Whether it’s because we want to look good for beach season, an upcoming vacation, or simply due to a physician’s prudent advice, most of America could stand to lose a few pounds. But as we all know, dropping weight can be difficult – especially as we get a little older. You’ve also probably heard more than one person blame a “slow” metabolism as the primary reason why their clothes never seem to get any looser. It’s a common phrase that gets thrown around a lot, but do you actually know what exactly the human metabolism is, what it does, and how it works?
The Human Metabolism, Explained
For a moment, think of your body as an engine. That engine needs fuel to run, and everything you eat and drink provides the raw ingredients that will eventually become that vital fuel. But just like refining barreled crude oil into premium gasoline, the food you eat must also be processed into a usable form. Simply put, your metabolism is that refining process.
Your body uses energy (in the form of calories) to do everything from breathing to pumping your heart to running a marathon. And, just like a car’s engine, the harder it works the more fuel it burns in a given amount of time. The total energy your particular body requires to fuel its basic, at-rest needs over the course of a day is formally known as your Basal Metabolic Rate. It’s determined by a number of factors including your age, gender, and muscle mass, and accounts for roughly 70% of your daily calorie usage.

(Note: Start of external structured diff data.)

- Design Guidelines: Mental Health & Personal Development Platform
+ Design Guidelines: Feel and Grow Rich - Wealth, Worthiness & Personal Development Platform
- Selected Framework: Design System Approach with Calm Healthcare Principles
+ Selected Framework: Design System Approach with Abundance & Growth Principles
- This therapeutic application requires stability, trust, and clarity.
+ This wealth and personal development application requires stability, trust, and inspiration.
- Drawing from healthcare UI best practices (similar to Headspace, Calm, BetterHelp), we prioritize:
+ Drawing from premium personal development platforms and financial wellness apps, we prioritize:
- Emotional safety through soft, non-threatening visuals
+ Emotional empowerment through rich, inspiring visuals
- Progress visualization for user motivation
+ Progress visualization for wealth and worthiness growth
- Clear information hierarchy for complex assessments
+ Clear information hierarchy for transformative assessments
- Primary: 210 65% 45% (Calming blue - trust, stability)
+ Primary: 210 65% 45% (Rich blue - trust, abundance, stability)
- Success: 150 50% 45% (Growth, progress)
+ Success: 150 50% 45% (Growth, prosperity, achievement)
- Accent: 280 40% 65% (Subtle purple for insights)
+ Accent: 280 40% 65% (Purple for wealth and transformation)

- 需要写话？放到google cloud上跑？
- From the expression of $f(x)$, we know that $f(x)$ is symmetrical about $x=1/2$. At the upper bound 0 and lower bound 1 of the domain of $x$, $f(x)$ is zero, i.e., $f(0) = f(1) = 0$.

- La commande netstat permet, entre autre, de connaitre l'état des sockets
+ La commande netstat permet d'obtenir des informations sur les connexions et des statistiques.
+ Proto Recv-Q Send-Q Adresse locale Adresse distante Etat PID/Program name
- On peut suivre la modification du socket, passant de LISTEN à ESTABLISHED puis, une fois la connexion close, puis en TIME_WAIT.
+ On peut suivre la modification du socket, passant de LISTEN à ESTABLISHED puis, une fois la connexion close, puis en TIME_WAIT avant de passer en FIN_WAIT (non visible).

While there are known medical conditions behind a slower-than-normal human metabolism, they are more rare than you may think.
Digesting food also burns calories, but contrary to popular belief, smaller and more frequent meals won’t speed up your metabolism in a given day. But if do you want to boost your metabolism, physical activity is the best way to go. In addition to burning more calories, exercise and working out can increase your lean muscle mass, which, in turn, actually does increase your metabolism.
When all is said and done, losing weight still (and always) comes down to calories in versus calories out. In other words, you’ve got to create a calorie deficit by burning more calories than you take in over a given day. And while the human metabolism does play a somewhat passive role in that production, the more active (and effective) role is up to you.